/---

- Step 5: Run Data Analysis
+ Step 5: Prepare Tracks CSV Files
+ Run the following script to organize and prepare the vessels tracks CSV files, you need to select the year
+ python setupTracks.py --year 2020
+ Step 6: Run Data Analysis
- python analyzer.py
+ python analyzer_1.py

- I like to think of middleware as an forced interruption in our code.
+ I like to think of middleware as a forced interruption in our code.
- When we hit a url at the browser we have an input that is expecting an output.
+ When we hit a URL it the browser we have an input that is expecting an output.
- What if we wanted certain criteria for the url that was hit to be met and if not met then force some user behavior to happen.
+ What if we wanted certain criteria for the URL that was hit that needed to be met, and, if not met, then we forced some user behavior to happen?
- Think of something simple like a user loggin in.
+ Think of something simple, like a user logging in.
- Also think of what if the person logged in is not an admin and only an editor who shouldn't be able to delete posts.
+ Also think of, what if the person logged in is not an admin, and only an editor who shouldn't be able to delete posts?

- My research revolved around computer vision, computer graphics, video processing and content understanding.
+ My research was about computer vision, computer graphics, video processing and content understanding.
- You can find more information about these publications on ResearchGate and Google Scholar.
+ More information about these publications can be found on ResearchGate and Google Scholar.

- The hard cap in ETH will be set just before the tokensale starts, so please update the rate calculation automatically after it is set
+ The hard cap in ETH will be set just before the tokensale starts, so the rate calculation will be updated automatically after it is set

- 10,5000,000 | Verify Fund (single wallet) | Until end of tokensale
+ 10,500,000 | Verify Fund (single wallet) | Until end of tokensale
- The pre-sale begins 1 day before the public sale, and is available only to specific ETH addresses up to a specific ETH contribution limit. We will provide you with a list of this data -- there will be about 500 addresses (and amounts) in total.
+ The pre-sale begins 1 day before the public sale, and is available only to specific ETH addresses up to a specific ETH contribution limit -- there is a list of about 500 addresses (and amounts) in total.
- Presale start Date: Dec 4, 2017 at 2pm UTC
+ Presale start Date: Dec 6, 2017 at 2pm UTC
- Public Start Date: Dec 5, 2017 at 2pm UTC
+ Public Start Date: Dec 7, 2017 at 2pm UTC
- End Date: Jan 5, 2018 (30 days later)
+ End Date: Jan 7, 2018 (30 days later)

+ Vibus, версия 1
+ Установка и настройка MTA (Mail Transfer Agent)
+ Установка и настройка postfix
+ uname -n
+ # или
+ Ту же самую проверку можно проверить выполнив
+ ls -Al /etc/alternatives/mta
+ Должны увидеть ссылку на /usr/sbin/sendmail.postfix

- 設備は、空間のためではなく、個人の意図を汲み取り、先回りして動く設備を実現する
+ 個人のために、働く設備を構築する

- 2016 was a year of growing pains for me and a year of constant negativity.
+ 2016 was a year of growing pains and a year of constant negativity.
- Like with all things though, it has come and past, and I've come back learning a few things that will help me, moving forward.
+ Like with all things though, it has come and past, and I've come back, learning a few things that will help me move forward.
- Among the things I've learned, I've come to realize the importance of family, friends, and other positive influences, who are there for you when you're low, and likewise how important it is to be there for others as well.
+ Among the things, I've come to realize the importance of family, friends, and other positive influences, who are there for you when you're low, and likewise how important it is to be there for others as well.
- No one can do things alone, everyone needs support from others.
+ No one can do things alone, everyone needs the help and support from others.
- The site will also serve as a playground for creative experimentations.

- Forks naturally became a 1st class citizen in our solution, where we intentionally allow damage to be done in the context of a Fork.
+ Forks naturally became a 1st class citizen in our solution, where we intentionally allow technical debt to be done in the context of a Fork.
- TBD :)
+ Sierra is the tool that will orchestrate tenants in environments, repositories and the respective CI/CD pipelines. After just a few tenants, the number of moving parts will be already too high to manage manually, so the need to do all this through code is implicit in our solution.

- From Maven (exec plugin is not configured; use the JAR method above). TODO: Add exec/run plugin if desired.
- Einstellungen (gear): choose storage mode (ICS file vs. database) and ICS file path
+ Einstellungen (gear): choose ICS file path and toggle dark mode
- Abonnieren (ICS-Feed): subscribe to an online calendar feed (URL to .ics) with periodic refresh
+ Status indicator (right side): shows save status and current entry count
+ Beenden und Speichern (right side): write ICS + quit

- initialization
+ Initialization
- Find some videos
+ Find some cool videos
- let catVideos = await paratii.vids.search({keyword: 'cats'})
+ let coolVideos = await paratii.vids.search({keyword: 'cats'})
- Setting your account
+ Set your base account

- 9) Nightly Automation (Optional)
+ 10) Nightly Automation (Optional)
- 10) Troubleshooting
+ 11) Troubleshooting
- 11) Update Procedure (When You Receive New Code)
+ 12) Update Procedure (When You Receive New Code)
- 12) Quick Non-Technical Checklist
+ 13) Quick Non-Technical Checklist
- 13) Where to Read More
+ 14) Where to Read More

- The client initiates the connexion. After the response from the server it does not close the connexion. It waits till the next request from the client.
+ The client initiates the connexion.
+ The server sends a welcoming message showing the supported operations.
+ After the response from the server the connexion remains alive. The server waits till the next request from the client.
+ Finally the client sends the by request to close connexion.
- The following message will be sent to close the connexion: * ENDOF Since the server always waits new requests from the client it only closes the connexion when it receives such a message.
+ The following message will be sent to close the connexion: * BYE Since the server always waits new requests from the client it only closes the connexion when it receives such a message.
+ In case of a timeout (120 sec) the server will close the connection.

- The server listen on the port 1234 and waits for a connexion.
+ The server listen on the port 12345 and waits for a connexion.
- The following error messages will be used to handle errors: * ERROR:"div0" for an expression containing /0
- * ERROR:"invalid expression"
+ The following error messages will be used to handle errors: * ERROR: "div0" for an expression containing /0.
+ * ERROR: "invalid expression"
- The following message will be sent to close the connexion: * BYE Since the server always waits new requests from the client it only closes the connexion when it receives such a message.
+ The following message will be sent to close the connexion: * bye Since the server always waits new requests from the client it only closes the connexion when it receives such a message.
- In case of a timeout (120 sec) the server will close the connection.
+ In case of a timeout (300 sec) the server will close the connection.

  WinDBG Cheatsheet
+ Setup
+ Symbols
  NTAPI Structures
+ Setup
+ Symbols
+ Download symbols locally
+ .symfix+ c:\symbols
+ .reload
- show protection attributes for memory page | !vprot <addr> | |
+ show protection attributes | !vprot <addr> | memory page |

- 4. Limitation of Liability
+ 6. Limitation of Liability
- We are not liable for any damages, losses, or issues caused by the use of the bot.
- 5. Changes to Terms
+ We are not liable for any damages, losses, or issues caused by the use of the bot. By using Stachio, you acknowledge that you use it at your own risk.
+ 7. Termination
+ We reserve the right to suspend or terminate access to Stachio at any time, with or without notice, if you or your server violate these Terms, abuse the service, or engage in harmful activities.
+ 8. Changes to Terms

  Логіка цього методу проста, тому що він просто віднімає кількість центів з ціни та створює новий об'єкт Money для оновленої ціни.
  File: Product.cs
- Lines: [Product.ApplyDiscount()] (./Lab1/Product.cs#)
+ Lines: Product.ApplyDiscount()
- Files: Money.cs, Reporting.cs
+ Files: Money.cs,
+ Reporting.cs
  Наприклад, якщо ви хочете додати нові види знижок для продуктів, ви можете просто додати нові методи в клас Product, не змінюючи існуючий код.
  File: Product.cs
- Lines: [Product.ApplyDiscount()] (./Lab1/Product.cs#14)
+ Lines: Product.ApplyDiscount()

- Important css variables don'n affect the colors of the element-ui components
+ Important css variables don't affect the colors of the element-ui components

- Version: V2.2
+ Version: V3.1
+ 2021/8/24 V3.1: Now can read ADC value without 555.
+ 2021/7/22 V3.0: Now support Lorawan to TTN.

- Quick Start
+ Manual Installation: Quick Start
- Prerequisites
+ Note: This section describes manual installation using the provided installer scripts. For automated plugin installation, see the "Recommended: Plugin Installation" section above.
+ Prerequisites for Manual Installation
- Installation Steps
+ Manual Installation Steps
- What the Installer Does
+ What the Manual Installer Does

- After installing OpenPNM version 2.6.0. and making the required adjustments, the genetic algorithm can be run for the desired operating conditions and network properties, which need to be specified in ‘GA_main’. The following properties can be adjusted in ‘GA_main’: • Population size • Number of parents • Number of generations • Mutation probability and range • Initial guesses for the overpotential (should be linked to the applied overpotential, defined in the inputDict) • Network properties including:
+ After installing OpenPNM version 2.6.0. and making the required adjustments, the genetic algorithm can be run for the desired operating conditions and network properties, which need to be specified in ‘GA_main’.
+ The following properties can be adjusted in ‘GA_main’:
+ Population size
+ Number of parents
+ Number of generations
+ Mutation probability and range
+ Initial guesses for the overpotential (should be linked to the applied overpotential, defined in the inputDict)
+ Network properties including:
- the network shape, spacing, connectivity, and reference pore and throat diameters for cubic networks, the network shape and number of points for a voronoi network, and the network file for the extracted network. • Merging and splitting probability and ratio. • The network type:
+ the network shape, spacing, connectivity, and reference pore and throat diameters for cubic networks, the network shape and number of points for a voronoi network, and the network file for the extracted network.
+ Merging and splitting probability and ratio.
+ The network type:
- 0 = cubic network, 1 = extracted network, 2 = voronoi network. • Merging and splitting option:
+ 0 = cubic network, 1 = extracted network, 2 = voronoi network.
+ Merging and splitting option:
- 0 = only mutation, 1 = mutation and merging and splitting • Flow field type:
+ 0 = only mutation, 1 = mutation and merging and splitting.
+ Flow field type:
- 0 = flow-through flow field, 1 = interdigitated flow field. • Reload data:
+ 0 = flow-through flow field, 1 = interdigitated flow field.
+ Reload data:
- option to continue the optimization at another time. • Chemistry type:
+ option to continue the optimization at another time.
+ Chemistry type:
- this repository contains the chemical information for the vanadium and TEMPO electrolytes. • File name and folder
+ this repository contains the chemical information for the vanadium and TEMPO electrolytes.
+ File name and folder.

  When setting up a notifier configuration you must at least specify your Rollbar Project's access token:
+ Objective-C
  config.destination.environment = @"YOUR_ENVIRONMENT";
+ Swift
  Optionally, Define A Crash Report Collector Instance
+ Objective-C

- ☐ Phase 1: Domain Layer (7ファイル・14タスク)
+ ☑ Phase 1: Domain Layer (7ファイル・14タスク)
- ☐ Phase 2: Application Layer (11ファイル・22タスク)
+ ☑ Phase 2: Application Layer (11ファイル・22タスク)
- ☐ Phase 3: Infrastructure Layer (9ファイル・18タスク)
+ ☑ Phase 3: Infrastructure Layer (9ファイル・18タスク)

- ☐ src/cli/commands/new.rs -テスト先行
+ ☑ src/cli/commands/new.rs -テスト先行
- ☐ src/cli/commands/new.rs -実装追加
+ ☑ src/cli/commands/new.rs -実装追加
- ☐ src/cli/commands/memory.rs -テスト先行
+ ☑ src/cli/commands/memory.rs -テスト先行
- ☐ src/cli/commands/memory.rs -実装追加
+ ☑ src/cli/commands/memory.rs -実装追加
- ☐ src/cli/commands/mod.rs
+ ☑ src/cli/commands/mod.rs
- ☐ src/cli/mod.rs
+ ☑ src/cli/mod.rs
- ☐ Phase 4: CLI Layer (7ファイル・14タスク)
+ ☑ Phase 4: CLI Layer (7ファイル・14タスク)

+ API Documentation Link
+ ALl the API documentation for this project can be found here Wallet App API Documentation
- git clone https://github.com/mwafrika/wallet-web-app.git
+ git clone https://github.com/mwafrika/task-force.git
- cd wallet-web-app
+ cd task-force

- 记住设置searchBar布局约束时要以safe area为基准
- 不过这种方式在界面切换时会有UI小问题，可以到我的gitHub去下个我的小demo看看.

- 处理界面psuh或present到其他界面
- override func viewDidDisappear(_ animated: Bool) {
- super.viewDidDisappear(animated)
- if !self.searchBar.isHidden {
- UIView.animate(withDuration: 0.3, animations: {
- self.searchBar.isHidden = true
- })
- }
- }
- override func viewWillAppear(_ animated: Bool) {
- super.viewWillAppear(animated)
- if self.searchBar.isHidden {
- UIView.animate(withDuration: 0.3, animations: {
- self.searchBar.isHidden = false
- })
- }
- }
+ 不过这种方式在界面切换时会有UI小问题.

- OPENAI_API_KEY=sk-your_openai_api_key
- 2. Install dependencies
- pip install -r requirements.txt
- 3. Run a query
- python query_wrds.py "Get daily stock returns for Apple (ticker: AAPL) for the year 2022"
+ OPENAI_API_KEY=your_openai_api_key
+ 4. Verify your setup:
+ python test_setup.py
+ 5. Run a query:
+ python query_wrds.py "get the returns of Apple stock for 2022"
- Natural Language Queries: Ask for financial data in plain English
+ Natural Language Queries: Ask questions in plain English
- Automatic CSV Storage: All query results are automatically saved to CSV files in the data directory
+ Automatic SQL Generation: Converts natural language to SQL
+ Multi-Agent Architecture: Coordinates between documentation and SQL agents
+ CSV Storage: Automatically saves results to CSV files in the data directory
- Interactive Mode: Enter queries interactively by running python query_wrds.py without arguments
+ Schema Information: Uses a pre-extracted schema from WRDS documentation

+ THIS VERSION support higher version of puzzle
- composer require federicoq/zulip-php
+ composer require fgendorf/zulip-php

\---

__Exercise instructions__
Report, from the entries above, each line where "Domain" is found.

__Task result__
- ☐ Phase 1: Domain Layer (7ファイル・14タスク)
+ ☑ Phase 1: Domain Layer (7ファイル・14タスク)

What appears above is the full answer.